2. Глава 2
В то же время, загородный комплекс «Кости»
Кирилл Кощеев
— Ки-ир, а может, в баньку вместе? Агриппина никак? (Агриппина — у древних славян этот день считался преддверием мистического праздника Ивана Купалы. — Прим. авт.)
Вот всё было хорошо в Ганне, кроме навязчивости. Иногда казалось, что она прилипла к заднице, как тот самый банный лист, и отодрать её никак не удавалось. Вру, отодрать-то доводилось уж не раз, потому, может, и приелась эта её безотказность. Довольно трудно хотеть то, что можешь получить каждую минуту, легко, без каких-либо усилий.
— Прости, детка. — Накрыв её руки на собственной груди, сделал над собой усилие, чтобы раздражение не отразилось на лице. Невеста — это тебе не шлюха подзаборная, тут хочешь не хочешь приходится и уважение проявлять, и себя сдерживать. Последнее я не любил, надо сказать, и удавалось это мне крайне плохо.
— У нас с ребятами мальчишник по такому случаю. Ты, может, мне веник собрала, как будущая жена?
— Заговорённый на удачу! — Губы тронуло лукавой улыбкой. Ганна, тщеславная и гордая, как все представители её рода, очень любила напоминание, что наш союз — дело решённое и мы всенепременно поженимся вскорости.
«Если бы на что и заговорила, так на импотенцию».
Ганна догадывалась, что честным женихом назвать меня сложно, даже пару раз пробовала закатывать истерики, но я пресёк, дав понять, что пока наш союз не занесён в скрижали и не благословлён Древними, спросу с меня никакого. Уйти от меня она всё равно не могла: магическая клятва не позволит, а уговорить отца разорвать помолвку — это надо чёрт-те знает как постараться.
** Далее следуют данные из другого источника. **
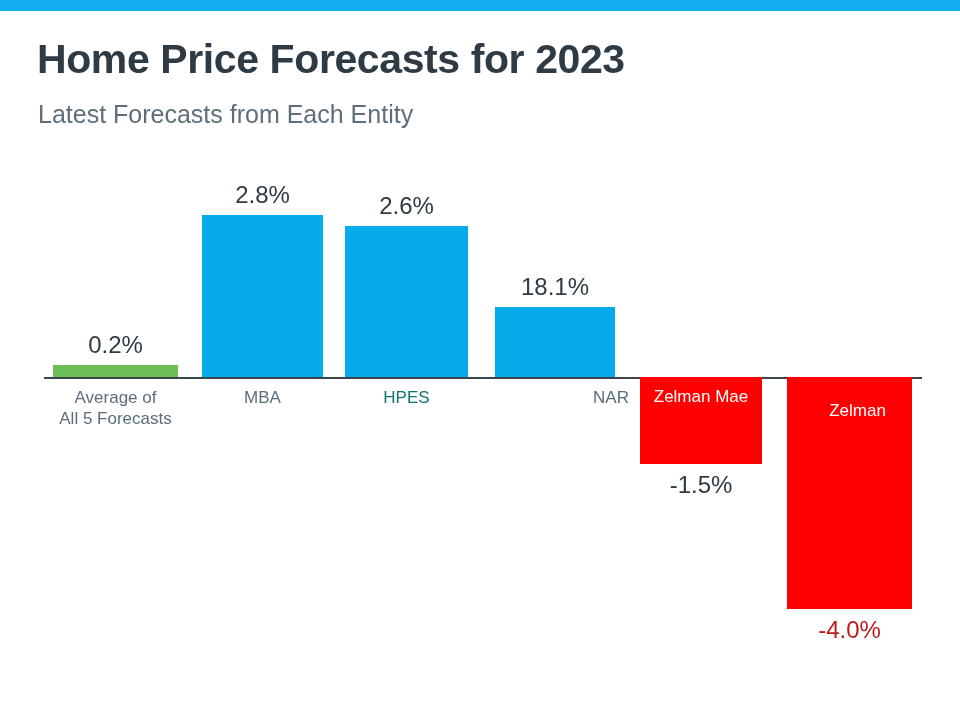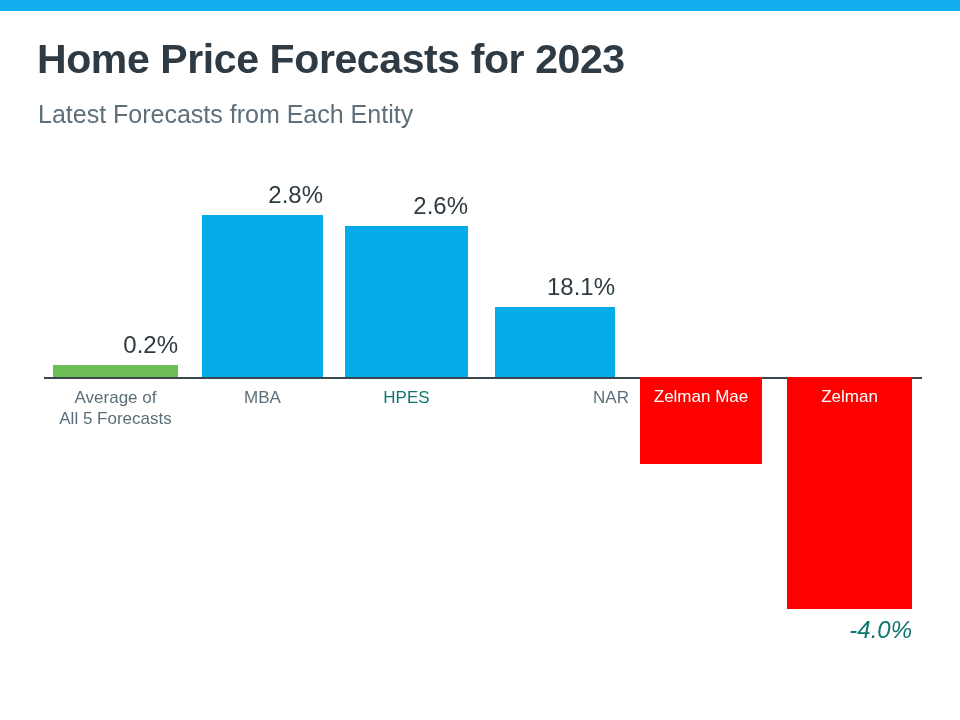--- a/index.html
+++ b/index.html
@@ -93,7 +93,7 @@
     position: absolute;
     left: 0;
     width: 100%;
-    text-align: right;
+    text-align: center;
     font-size: 24px;
     color: #2E3B43;
     white-space: nowrap;

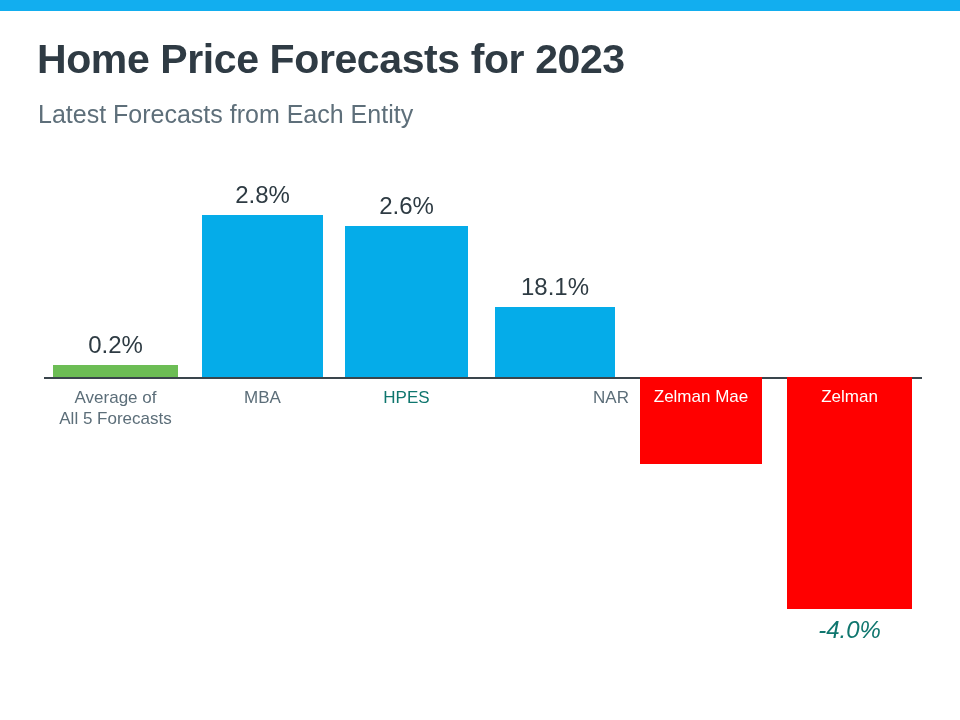--- a/index.html
+++ b/index.html
@@ -168,7 +168,7 @@
       <div class="bar-group" style="left: 787px; width: 125px;">
         <div class="bar negative" style="width: 125px; height: 232px; background: rgb(255, 0, 0); top: 377px;"></div>
         <div class="value-label" style="color: #0f766e; top: 616px; font-style: italic;">-4.0%</div>
-        <div class="cat-label inside" style="color: rgb(255, 255, 255); top: 387px;">
+        <div class="cat-label inside" style="color: rgb(255, 255, 255); top: 401px; padding-left: 8px;">
           <div>Zelman</div>
         </div>
       </div>

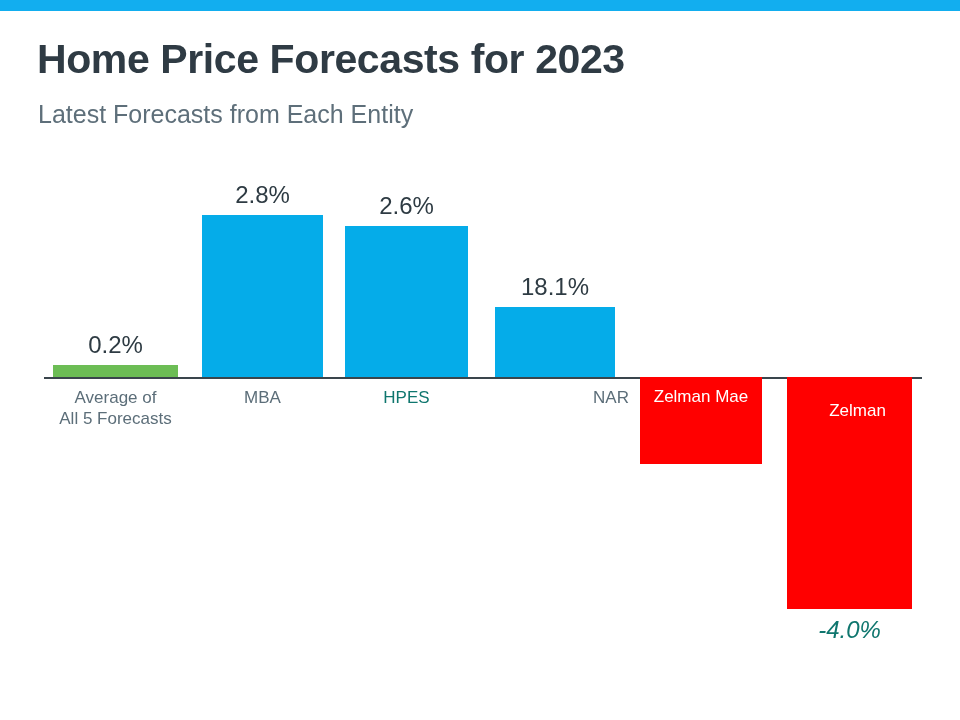--- a/index.html
+++ b/index.html
@@ -161,6 +161,7 @@
       </div>
       <div class="bar-group" style="left: 640px; width: 122px;">
         <div class="bar negative" style="width: 122px; height: 87px; background: rgb(255, 0, 0); top: 377px;"></div>
+        <div class="value-label" style="color: rgb(46, 59, 67); top: 471px;">-1.5%</div>
         <div class="cat-label inside" style="color: rgb(255, 255, 255); top: 387px;">
           <div>Zelman Mae</div>
         </div>

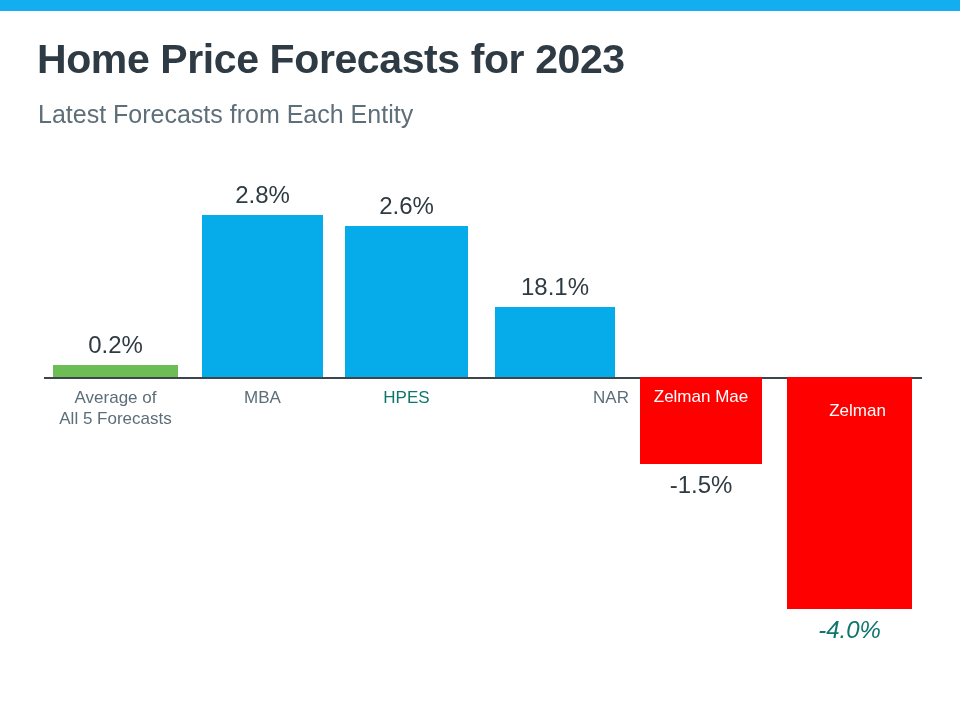--- a/index.html
+++ b/index.html
@@ -168,7 +168,7 @@
       </div>
       <div class="bar-group" style="left: 787px; width: 125px;">
         <div class="bar negative" style="width: 125px; height: 232px; background: rgb(255, 0, 0); top: 377px;"></div>
-        <div class="value-label" style="color: #0f766e; top: 616px; font-style: italic;">-4.0%</div>
+        <div class="value-label" style="color: #b91c1c; top: 616px;">-4.0%</div>
         <div class="cat-label inside" style="color: rgb(255, 255, 255); top: 401px; padding-left: 8px;">
           <div>Zelman</div>
         </div>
Да и очень уж ей хотелось быть женой правой руки Чернобога, кто же из нечисти от такого добровольно откажется?
— Не балуешь ты меня совсем. — Ганна надула полные губы, когда-то в самом деле казавшиеся мне до одури соблазнительными. Правильно мать в детстве говорила: пока мороженое раз в неделю — десерт, а дай есть до отвалу — будет вкусом не лучше супа крапивного. А я, дурак, не верил. Надо, что ли, сходить, покаяться.
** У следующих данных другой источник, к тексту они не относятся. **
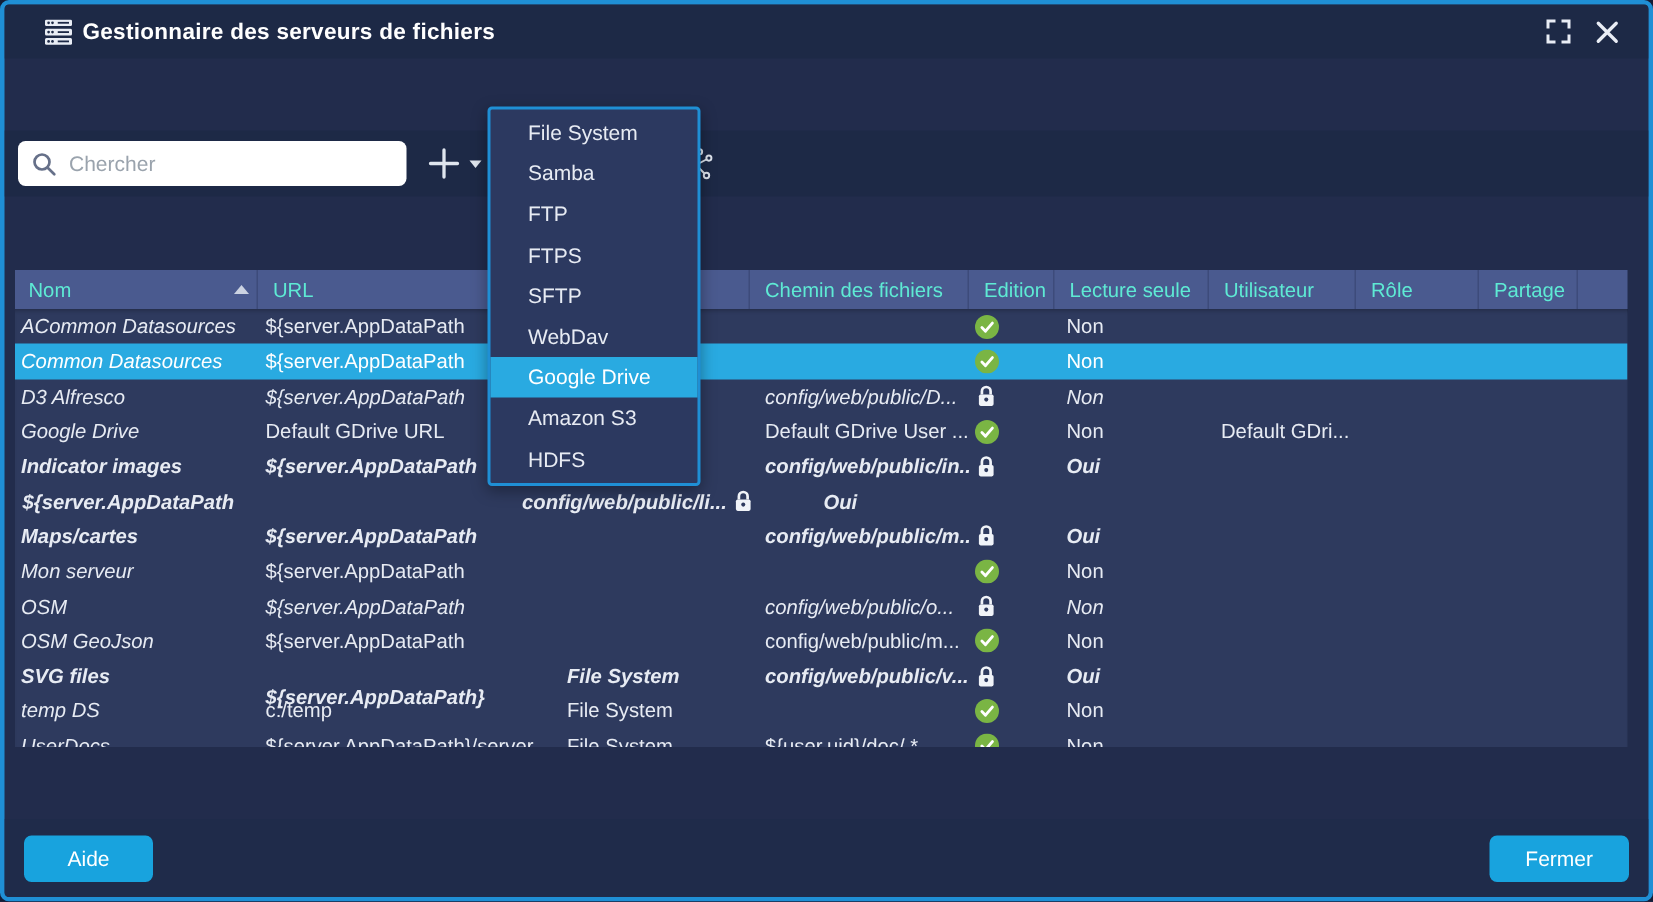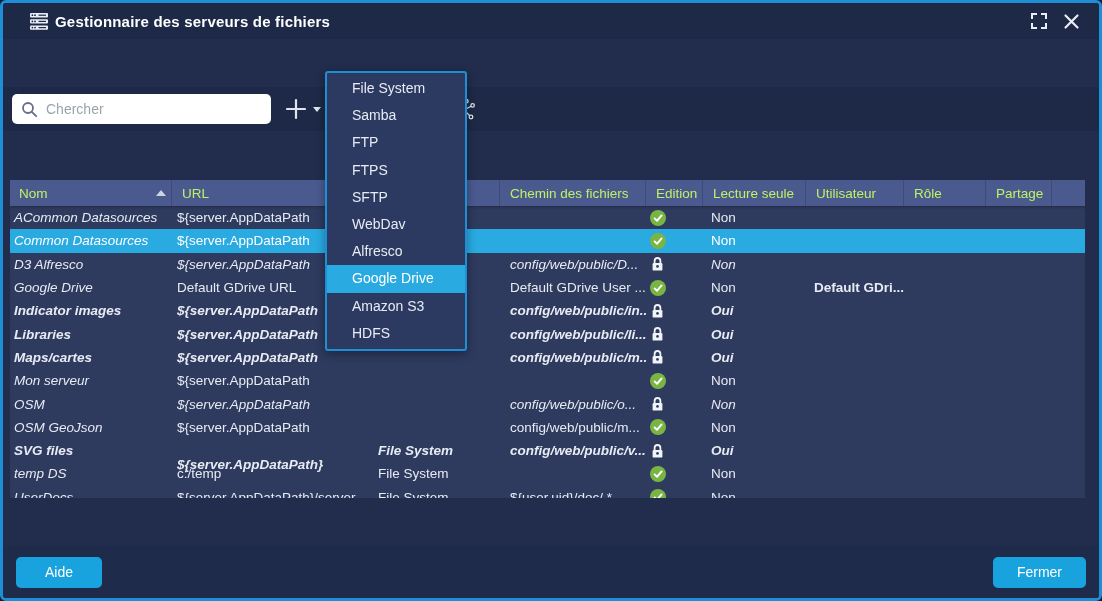--- a/index.html
+++ b/index.html
@@ -36,7 +36,7 @@
   
   .content{flex:1 1 auto;min-height:0;padding:1px 14px 0 7px;position:relative;}
   .table{height:100%;display:flex;flex-direction:column;}
-  .thead{flex:0 0 26px;background:var(--header);display:flex;color:#bef264;font-size:13.5px;}
+  .thead{flex:0 0 26px;background:var(--header);display:flex;color:#5eead4;font-size:13.5px;}
   .th{height:26px;display:flex;align-items:center;padding-left:10px;border-right:1px solid #3d4b7b;overflow:hidden;white-space:nowrap;}
   .th:first-child{padding-left:9px;}
   .th.stub{flex:1;border-right:none;}

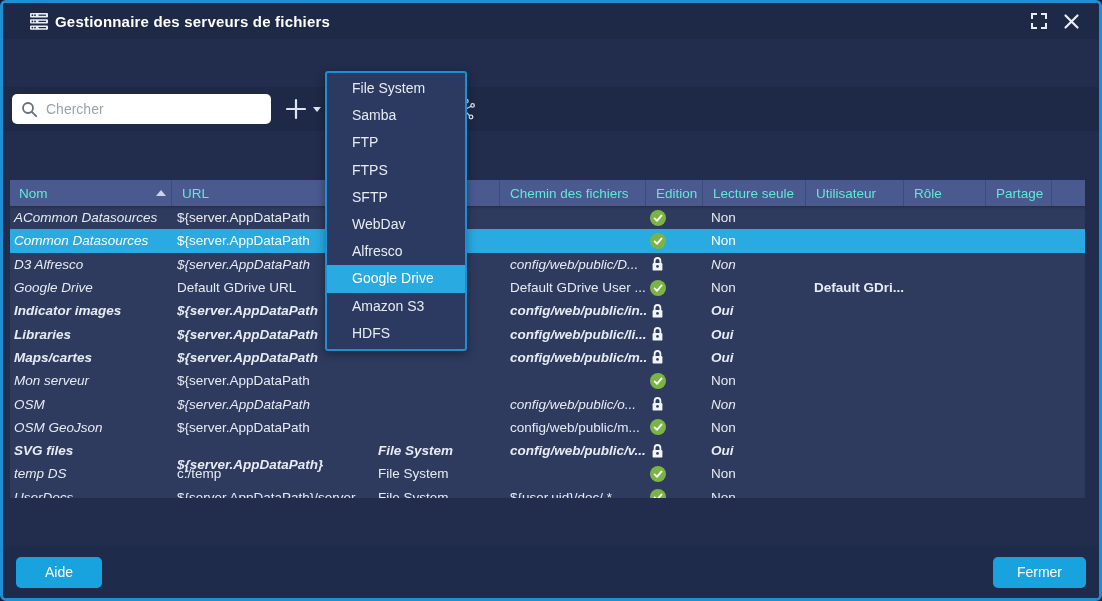--- a/index.html
+++ b/index.html
@@ -426,7 +426,6 @@
       <div class="dd-item">FTPS</div>
       <div class="dd-item">SFTP</div>
       <div class="dd-item">WebDav</div>
-      <div class="dd-item">Alfresco</div>
       <div class="dd-item active">Google Drive</div>
       <div class="dd-item">Amazon S3</div>
       <div class="dd-item">HDFS</div>

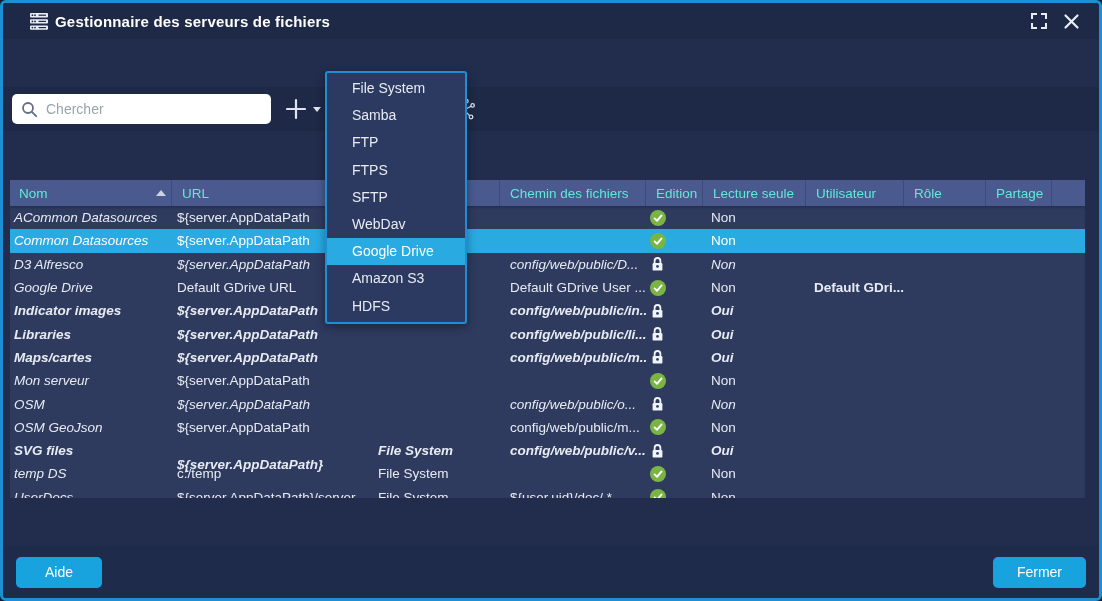--- a/index.html
+++ b/index.html
@@ -53,7 +53,7 @@
   .td.path{padding-left:10px;}
   .td.edition{padding-left:4px;}
   .td.readonly{padding-left:8px;}
-  .td.user{padding-left:8px;font-weight:bold;}
+  .td.user{padding-left:8px;}
   .td svg{flex:0 0 auto;}
 
   

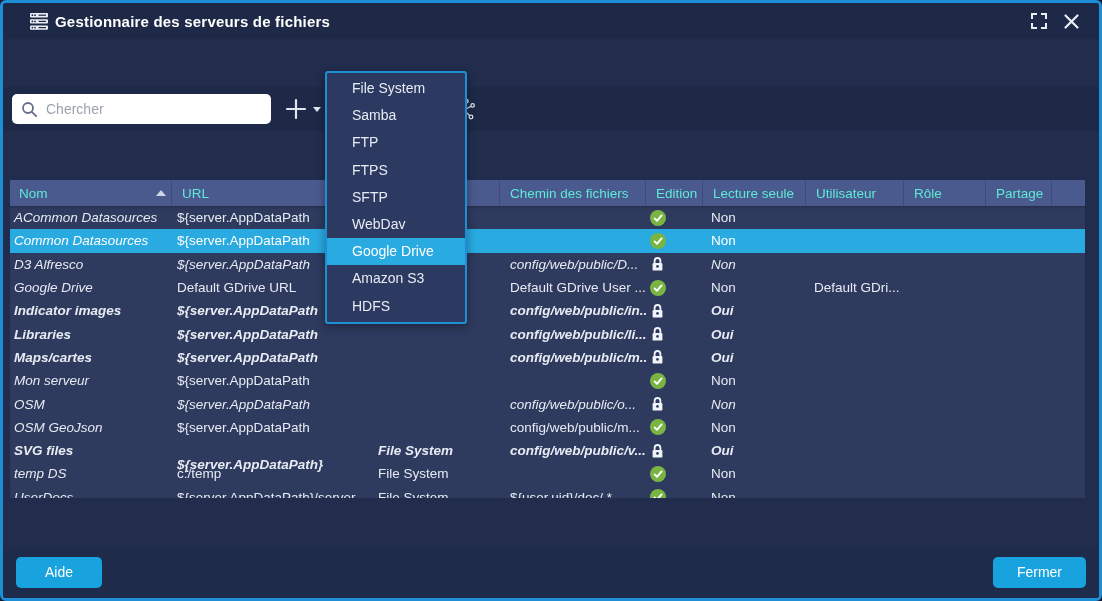--- a/index.html
+++ b/index.html
@@ -279,7 +279,6 @@
             <div class="td share" style="width: 66px;"></div>
           </div>
           <div class="tr bold-italic">
-            <div class="td nom" style="width: 162px;">Libraries</div>
             <div class="td url" style="width: 200px;">${server.AppDataPath</div>
             <div class="td type" style="width: 128px;"></div>
             <div class="td path" style="width: 146px;">config/web/public/li...</div>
«Отец, сука, совсем уж с новой любовницей распоясался. Однажды войду в силу и лично яйца его побью, пока не найду заветное и не переломлю иглу за материнские слёзы».
— Так ведь месяц не сплю, к Купале готовимся. — Тупая отмазка, но другая в голову не пришла, да и достал разговор этот — сил нет. С другой стороны, все готовились к празднику Купалы: и люди, и нечисть и сами боги. Обвинить меня было не в чем, но я всё же решил добавить: — Выбери себе что-нибудь в ювелирном, пусть на мой счёт запишут.
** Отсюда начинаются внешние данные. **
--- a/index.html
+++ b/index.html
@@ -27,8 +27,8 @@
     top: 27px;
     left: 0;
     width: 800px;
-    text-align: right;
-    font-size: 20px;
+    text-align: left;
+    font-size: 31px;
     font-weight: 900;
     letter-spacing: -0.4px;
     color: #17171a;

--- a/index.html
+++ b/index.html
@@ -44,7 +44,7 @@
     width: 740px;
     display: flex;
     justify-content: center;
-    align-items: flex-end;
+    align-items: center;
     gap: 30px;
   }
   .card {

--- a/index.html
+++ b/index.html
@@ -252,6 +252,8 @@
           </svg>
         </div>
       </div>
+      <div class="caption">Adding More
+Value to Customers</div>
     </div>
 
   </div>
Ганна обиженно вздохнула, махнула рукой, будто выуживая что-то из воздуха.
— Веник твой, из всех деревьев по хворостине. От хворей, что тебя, заразу, и так не берут, от дури, хоть поздно уже, и от сглазу, конечно. — Скривила губы. — Где найти дурака, который бы посмел Кощея сглазить. Да и не пристанет ведь, отлетит, как от щита невидимого, сторицей вернётся пакостнику.
— Люблю умных женщин. — Забирая веник, вскользь коснулся губами протягивающих его рук.
«А тебя не люблю. Ты и сама, небось, будучи умной, знаешь».
— Мне пора. — Проигнорировав подставленные для поцелуя губы, чмокнул в макушку. — Увидимся завтра.
Исчезнув в вихре портала, вышел уже у натопленной баньки, расположенной в господской части поместья, куда не пускали чужаков и гостей. Небольшой деревянный сруб дымил в небо запахами мяты, папоротника и лютиков. Довольно втянув воздух, наполненный ароматами трав, скинул баннику-прислужнику вещи.
— Остальные на месте? — спросил банщика. Пояснять, кого жду, не приходилось: мы с Тимом и Светом всегда на Агриппину ходили париться в баню. Ещё с юных лет прижилась эта традиция. Да и кто не парится на Руси на Агриппу-то? Тот разве, кому свет не мил, да жизнь опостылела.